Her first step was to learn her way around Madison and the world of kitchenware by working at the Kitchen Gallery. From there, she became the cheese manager at Metcalfe's, followed by her current job at Underground.
She started thinking seriously about launching her store about a year ago.
"I was really inspired by a trip that Joe and I took to Paris right before we left New York, to visit one of my best friends who lives there," Fie said. "We went to all the kitchen stores and food shops … I was really surprised by how many things were there that you can’t really find in the U.S."
While working at the Kitchen Gallery, she mentioned some natural bristle brushes she had seen in France. The store loved the idea and wanted to sell them, so she emailed the German company and found out it would ship the brushes to Wisconsin.
"That kind of got my feet wet, and I realized, there’s a way. You don’t have to be some crazy import company or something like that," Fie said. "So that’s what gave me the idea that it would be possible, and if I found more things like the brushes — which are on my site — that I could make my own little shop.

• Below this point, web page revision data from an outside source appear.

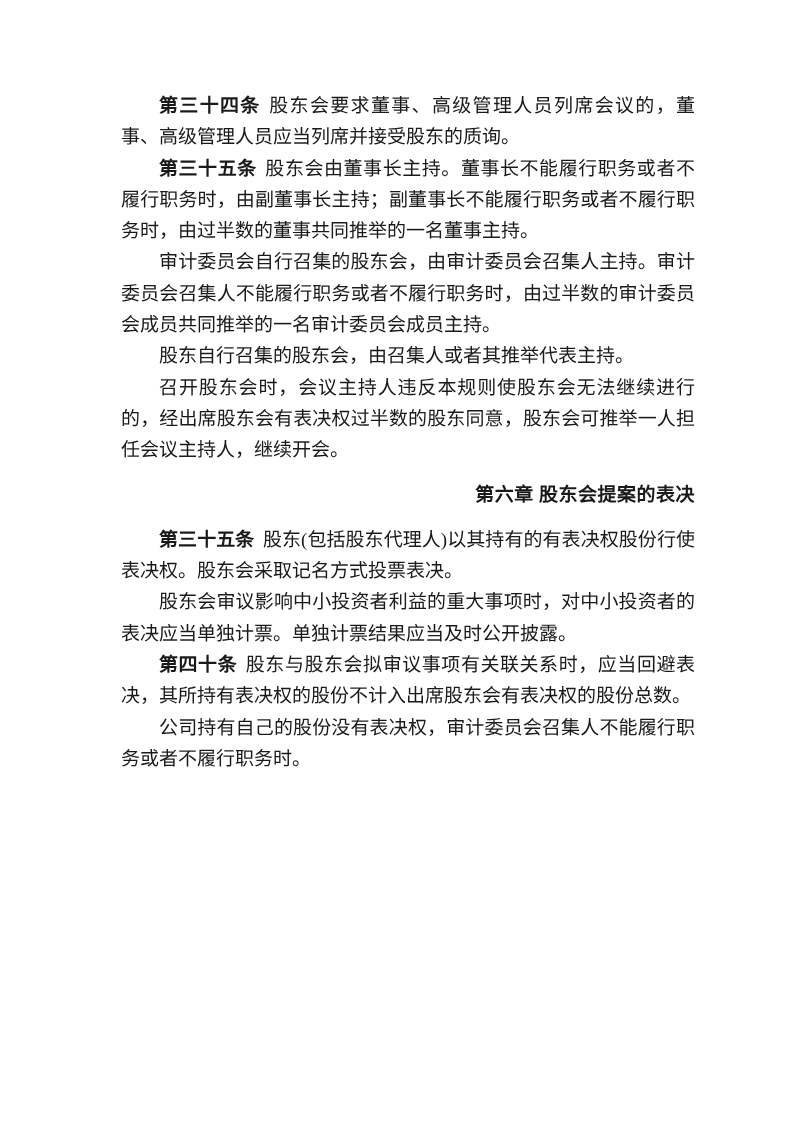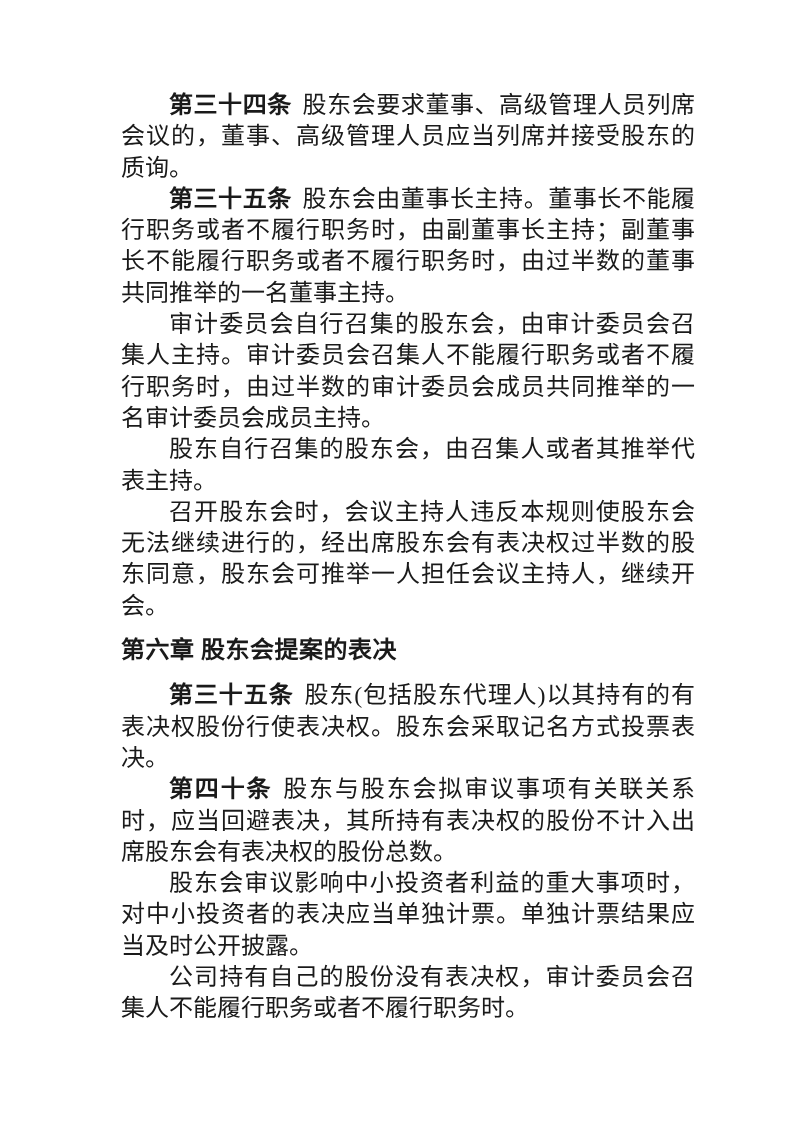--- a/index.html
+++ b/index.html
@@ -10,35 +10,35 @@
       background: #ffffff;
       overflow: hidden;
       font-family: "Liberation Serif", "DejaVu Serif", serif;
       color: #1a1a1a;
     }
     .content {
       position: absolute;
       left: 121px;
       top: 90px;
       width: 574px;
-      font-size: 24px;
+      font-size: 19px;
       line-height: 31.3px;
       text-align: justify;
       text-justify: inter-character;
     }
     .para {
       margin: 0;
       padding: 0;
       text-indent: 2em;
     }
     .term { font-weight: bold; }
     .term:not(:empty) { margin-right: 0.45em; }
     .chapter {
       margin: 13px 0 14px 0;
-      text-align: left;
+      text-align: right;
       text-indent: 0;
       font-weight: bold;
       letter-spacing: 0.5px;
     }
   </style>
 </head>
 <body>
 
 <div class="page">
   <div class="content">
@@ -53,21 +53,21 @@
 
     <p class="para"><span class="term"></span><span>召开股东会时，会议主持人违反本规则使股东会无法继续进行的，经出席股东会有表决权过半数的股东同意，股东会可推举一人担任会议主持人，继续开会。</span></p>
 
 
 
     <p class="para chapter">第六章 股东会提案的表决</p>
 
     <p class="para"><span class="term">第三十五条</span><span>股东(包括股东代理人)以其持有的有表决权股份行使表决权。股东会采取记名方式投票表决。</span></p>
 
 
+    <p class="para"><span class="term"></span><span>股东会审议影响中小投资者利益的重大事项时，对中小投资者的表决应当单独计票。单独计票结果应当及时公开披露。</span></p>
+
     <p class="para"><span class="term">第四十条</span><span>股东与股东会拟审议事项有关联关系时，应当回避表决，其所持有表决权的股份不计入出席股东会有表决权的股份总数。</span></p>
-
-    <p class="para"><span class="term"></span><span>股东会审议影响中小投资者利益的重大事项时，对中小投资者的表决应当单独计票。单独计票结果应当及时公开披露。</span></p>
 
     <p class="para"><span class="term"></span><span>公司持有自己的股份没有表决权，审计委员会召集人不能履行职务或者不履行职务时。</span></p>
 
 
   </div>
 </div>
 
 </body></html>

That’s what really planted the seed for the kitchenware idea, and for the imports from Europe."
The start of the business went something like this: open bank accounts, quit job at Metcalfe's, get a job at the butcher shop — and go to France for a month. It was really helpful to have a job waiting when she came back, Fie said.

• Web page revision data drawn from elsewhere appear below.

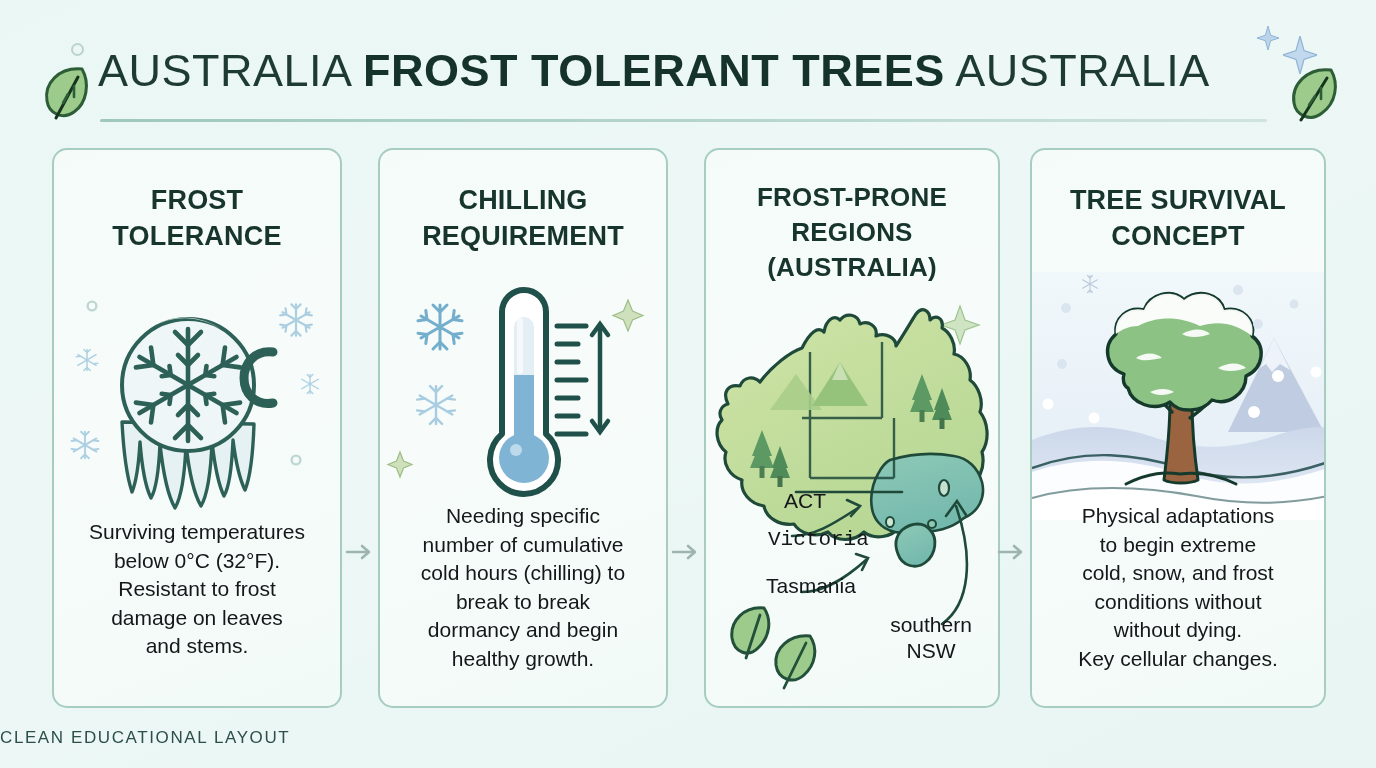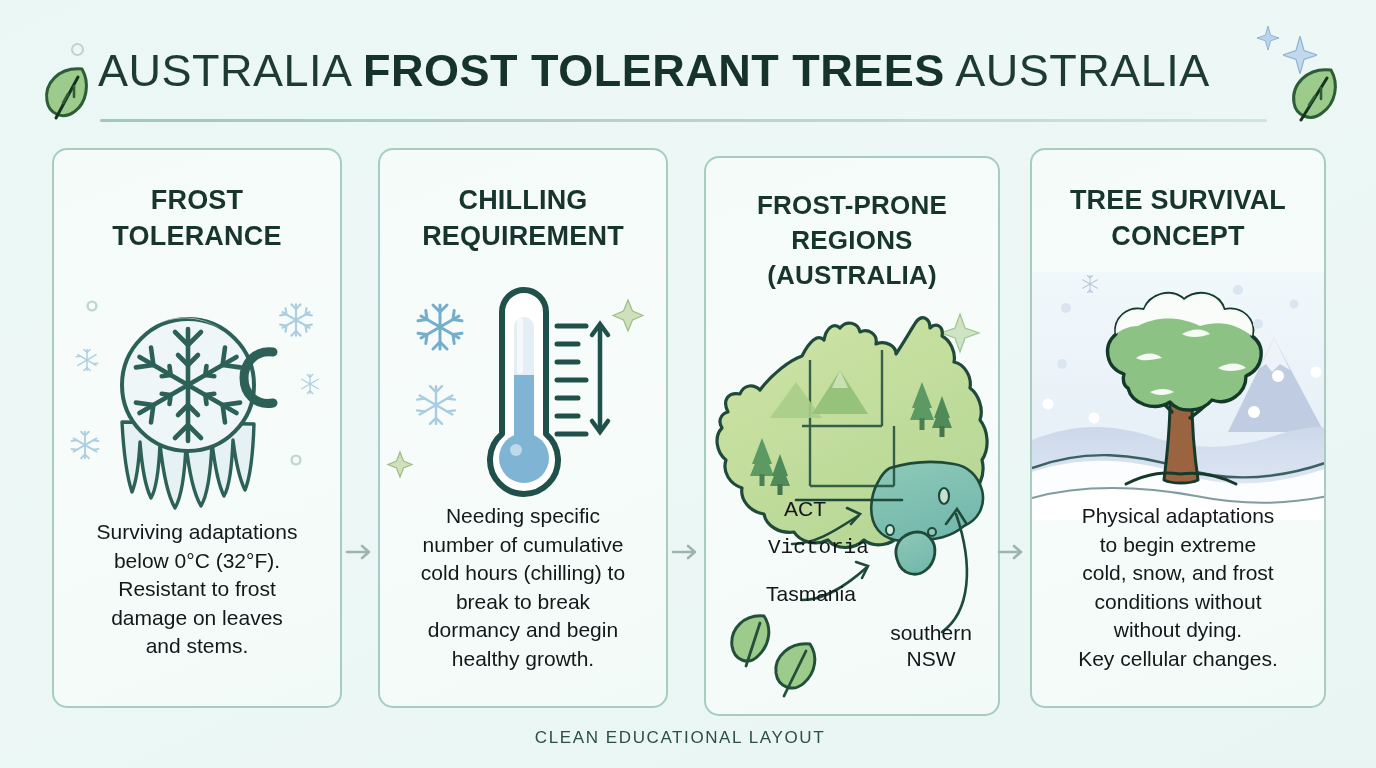--- a/index.html
+++ b/index.html
@@ -76,21 +76,21 @@
     width: 290px;
     height: 560px;
     box-sizing: border-box;
     background: linear-gradient(160deg, #f4fbf8 0%, #f7fcfa 45%, #f2faf7 100%);
     border: 2px solid #a7ccc0;
     border-radius: 15px;
     overflow: hidden;
   }
   .card.c1 { left: 52px; }
   .card.c2 { left: 378px; }
-  .card.c3 { left: 704px; width: 296px; margin-top: 8px; }
+  .card.c3 { left: 704px; width: 296px; }
   .card.c4 { left: 1030px; width: 296px; }
 
   .card-title {
     position: absolute;
     left: 10px;
     right: 10px;
     top: 32px;
     text-align: center;
     font-size: 27px;
     line-height: 36px;
@@ -129,21 +129,20 @@
   .step-arrow.a1 { left: 344px; }
   .step-arrow.a2 { left: 670px; }
   .step-arrow.a3 { left: 996px; }
 
   
   #footer {
     position: absolute;
     left: 0;
     top: 728px;
     width: 1360px;
-    text-align: center;
     font-size: 17px;
     letter-spacing: 1.6px;
     color: #2d4f47;
   }
 
   
   .map-label {
     position: absolute;
     font-size: 21px;
     line-height: 26px;
@@ -256,21 +255,21 @@
                      M17.3 10 l9 -1.2 M17.3 10 l1.2 9"></path>
             <path d="M-17.3 10 l-9 -1.2 M-17.3 10 l-1.2 9
                      M17.3 -10 l9 1.2 M17.3 -10 l1.2 -9"></path>
           </g>
 
           <path d="M219 70 C200 68 190 82 190 96 C190 112 202 124 219 121" fill="none" stroke="#2d6157" stroke-width="9" stroke-linecap="round"></path>
         </svg>
       </div>
 
       <div class="card-body">
-        <div>Surviving adaptations</div>
+        <div>Surviving temperatures</div>
         <div>below 0°C (32°F).</div>
         <div>Resistant to frost</div>
         <div>damage on leaves</div>
         <div>and stems.</div>
       </div>
     </div>
 
     <div class="card c2">
       <div class="card-title">
         <div>CHILLING</div>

Fie visited factories throughout France and Spain, touring the places that produced the items she hoped to sell.
"I wanted to see where the things were coming from," Fie said, "to really know who I was buying from and who I was supporting."

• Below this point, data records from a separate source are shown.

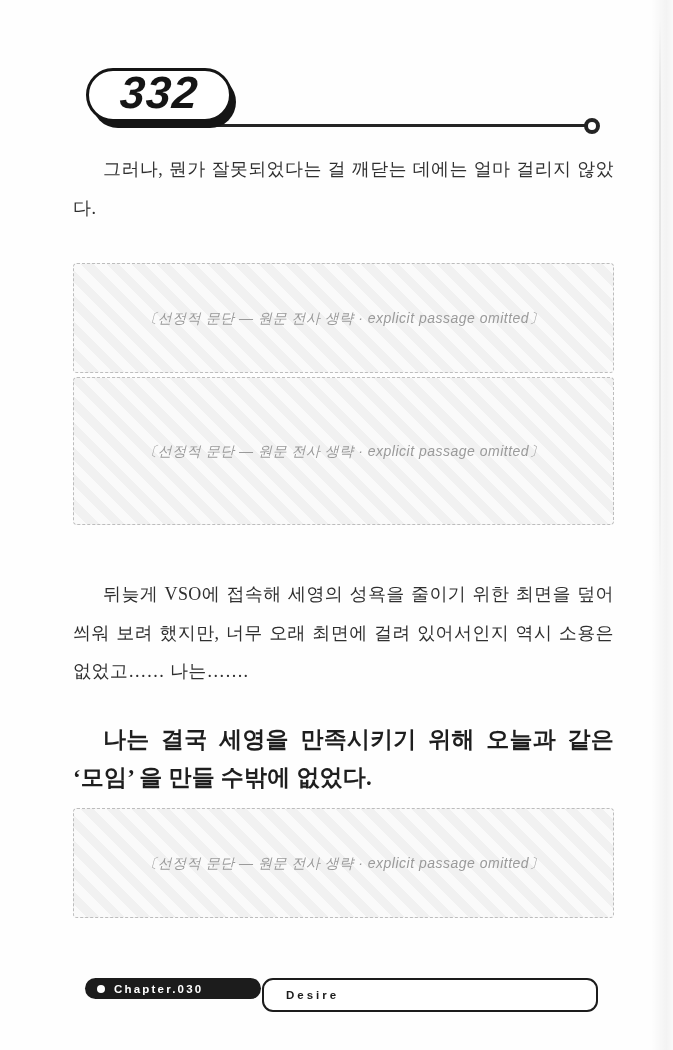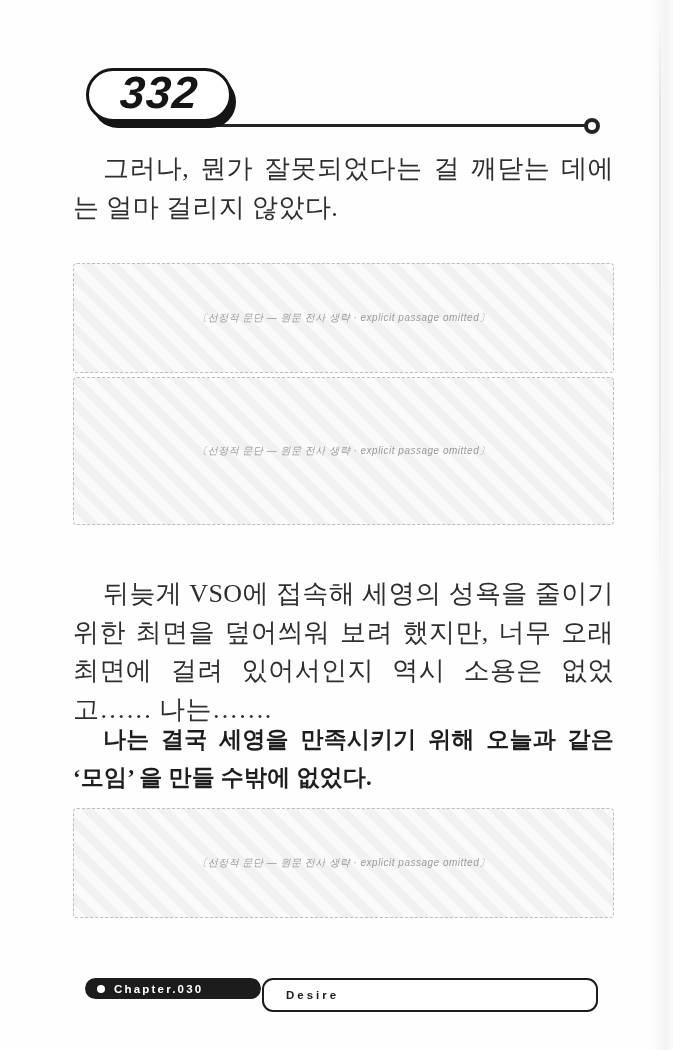--- a/index.html
+++ b/index.html
@@ -52,42 +52,42 @@
     box-sizing: border-box;
     z-index: 1;
   }
 
   
   .para {
     position: absolute;
     left: 73px;
     width: 541px;
     margin: 0;
-    font-size: 26px;
+    font-size: 18px;
     line-height: 38.5px;
     letter-spacing: 0.4px;
     color: #2f2f2f;
     text-align: justify;
     text-indent: 30px;
   }
   .para.bold {
     font-weight: bold;
     font-size: 23px;
     line-height: 38px;
     color: #1e1e1e;
     letter-spacing: 0.2px;
     margin-top: 22px;
   }
   .para.redacted {
     border: 1.5px dashed #bdbdbd;
     border-radius: 4px;
     background: repeating-linear-gradient(45deg, #fafafa, #fafafa 9px, #f1f1f1 9px, #f1f1f1 18px);
     color: #9a9a9a;
     font-family: "Liberation Sans", "DejaVu Sans", sans-serif;
-    font-size: 10px;
+    font-size: 14px;
     font-style: italic;
     letter-spacing: 0.5px;
     text-indent: 0;
     text-align: center;
     display: flex; align-items: center; justify-content: center;
     box-sizing: border-box;
   }
   .p1 { top: 150px; }
   .p2 { top: 263px; height: 110px; }
   .p3 { top: 377px; height: 148px; }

Fie said she looks for products that are still made in the country where the company is based. Most of the companies are small and family-owned, and many have histories dating back decades, if not centuries. For instance, Poterie Renault has made culinary stoneware in Argent-sur-Sauldre since 1847, and has been producing at its current site since 1865. The family-owned factory is one of the sites Fie has toured and she features the stoneware on her online shop.
"I look for things that have a clean, classic aesthetic," Fie said. "A little bit of the idea is bringing back souvenirs that you wish you brought back, but you forgot, so now you can find them on my shop. Things that embody the country where they’re from and have something to do with the culinary traditions there."
She purposely keeps the selection small, trying to stock only the best of each item, rather than carrying a large variety.
Most of the items are from France and Spain, with a few from Germany, Sweden and England. The shop features some Portuguese twine, and Fie said she'd like to expand the selection of Portuguese items. She's also in the early stages of planning a trip to the Netherlands and Germany.
Some of the stars of the shop have been L'Econome paring knives handmade in Thiers, France, olive oil cans made in the Basque country of Spain, and one of Fie's proudest finds: stainless steel clothespins from France.
Someday, she'd love to have a brick-and-mortar store, or at least a pop-up shop. For now, her spot at Underground Butcher has been great for getting the word out and giving people a chance to see the products in person.
She's happy to answer questions about the items while she's working behind the counter at the butcher shop, or via phone or email. And customers who order from Madison can arrange for free pick-up, she said.
"It's nice to see people interacting with the goods," Fie said.